Recipe#11827
Title: Chicken Curry 05
rec.food.recipes archive
Chicken Curry
Put the following in a six quart sauce pan. Bring to boil thensimmer over medium heat for 25 minutes. Serve with plain rice or
chapatis.
2-3 lbs jointed chicken
5-6 cloves garlic sliced
2 large onions- 1 chopped finely, 1 chopped into 8ths
2 serano or jalepeno peppers sliced into 4ths length wise
10 cloves
2 tsp cinnamon
1 tsp cardamom
3 tsp cumin
3 tsp coriander
1-3 tsp finely ground red chili
2 tsp turmeric
2 tsp salt or chicken boullion
1 cup vinegar
1 cup unsweetened coconut pulp
When finished top with fresh coriander leaves.
CURRY CHICKEN
Marinade
1/4 tsp Tumeric powder
Coriander to taste (1/2 tsp is starting point)
Cumin to taste (1/2 tsp; optional)
1-2 tsp plain yogurt
Salt
Chili powder to taste (can be cayenne, ground red pepper, etc.)
Salt to taste
1 Lb of fresh chicken (sliced, diced or shredded... your choice)
Mix the above ingredients making sure to thoroughly coat the chicken.
You may want to add a little bit of oil to facilitate coating the
chicken. Allow to marinate for approximately two hours.
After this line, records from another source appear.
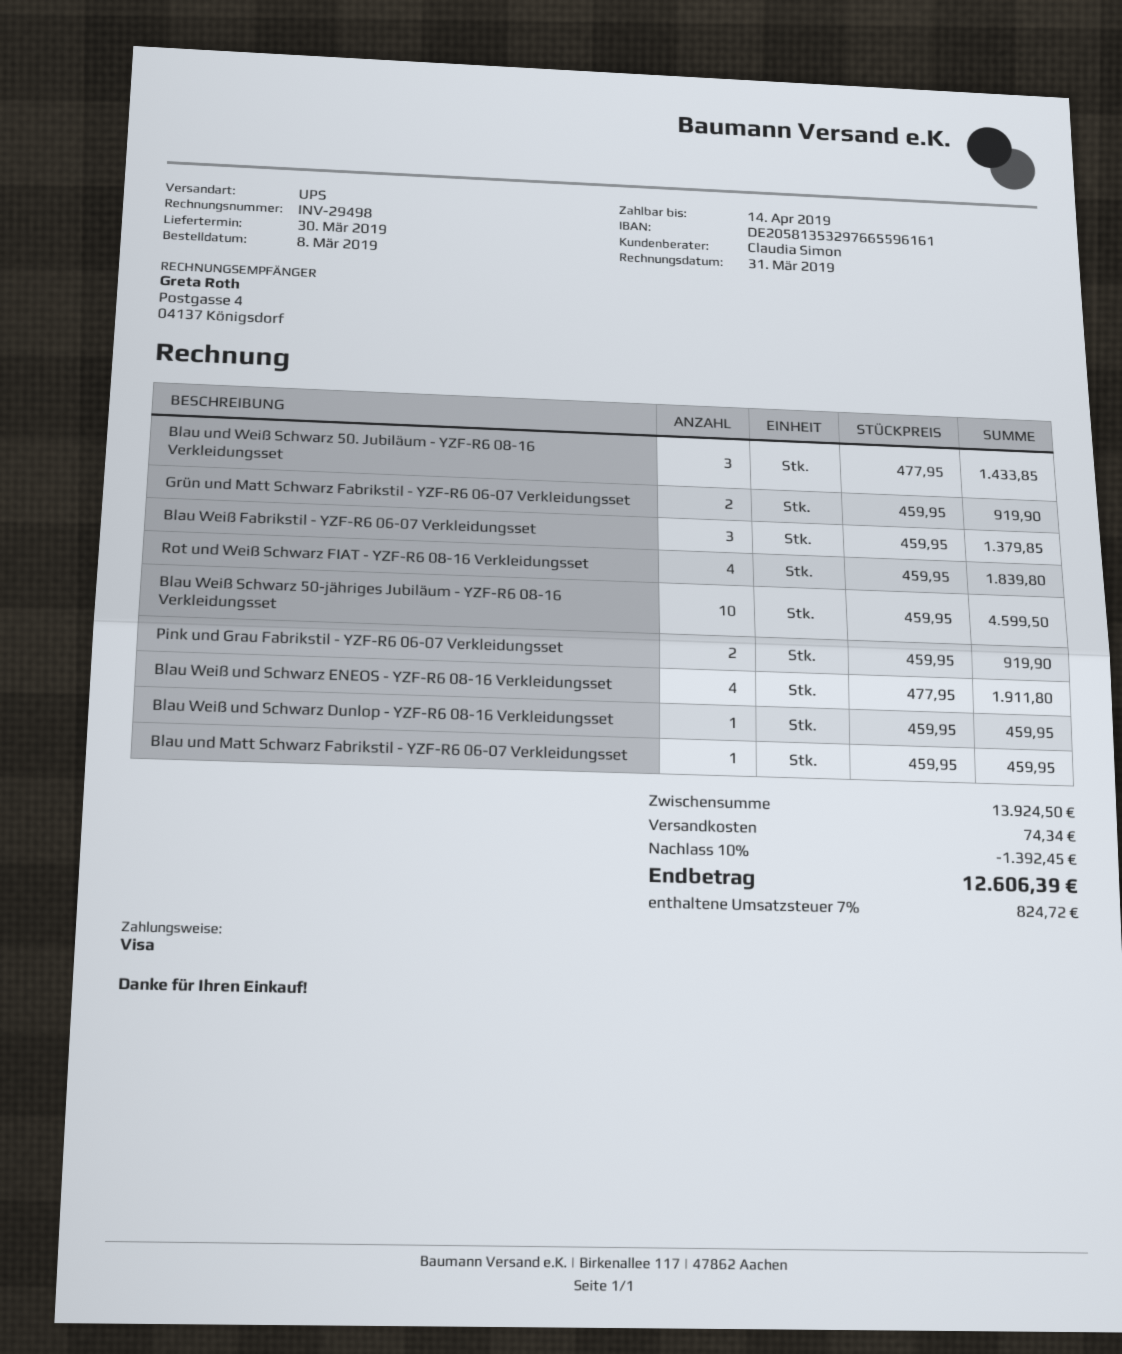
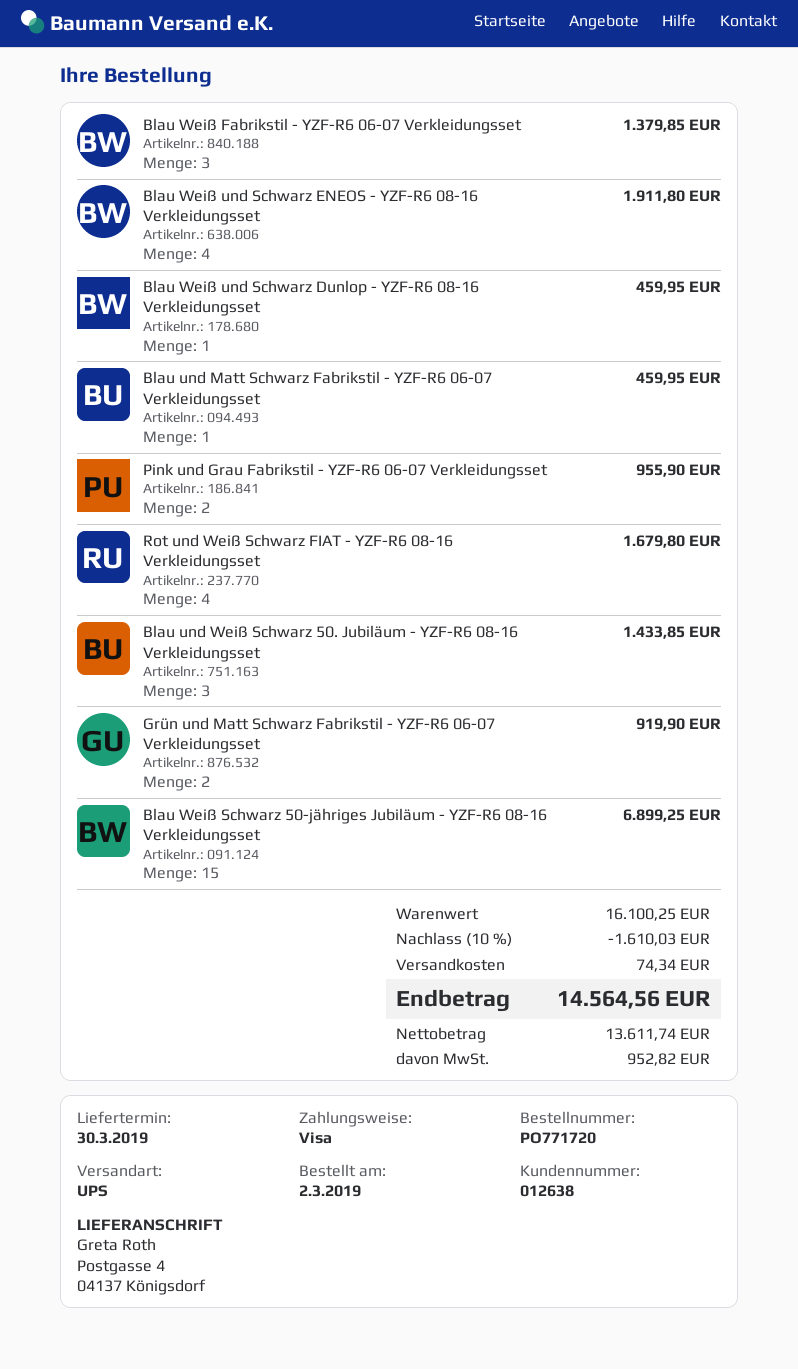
order date: 2019-03-08 -> 2019-03-02
Rot und Weiß Schwarz FIAT - YZF-R6 08-16 Verkleidungsset: 4 for 1839.80 -> 4 for 1679.80
Blau Weiß Schwarz 50-jähriges Jubiläum - YZF-R6 08-16 Verkleidungsset: 10 for 4599.50 -> 15 for 6899.25
Pink und Grau Fabrikstil - YZF-R6 06-07 Verkleidungsset: 2 for 919.90 -> 2 for 955.90
subtotal: 13924.50 -> 16100.25
discount: 10% = 1392.45 -> 10% = 1610.03
tax: 824.72 -> 952.82
total: 12606.39 -> 14564.56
two cloves of garlic, chopped 1/2 cup chopped onion
Add enough oil to a skillet to fry the garlic and onion. Add 1/2
tsp of sugar and allow it to caramalize over medium heat. Add
garlic and fry until golden brown, then add onion and fry until
tender.
Place the marinated chicken in the garlic/onion mixture and fry it
over low heat (do not add any more oil). Cover it and allow it to
fry until done. Stir occasionally.
When chicken is done, grate about a tsp of fresh cinnamon over it
and serve immediately over a bed of steamed rice. Enjoy!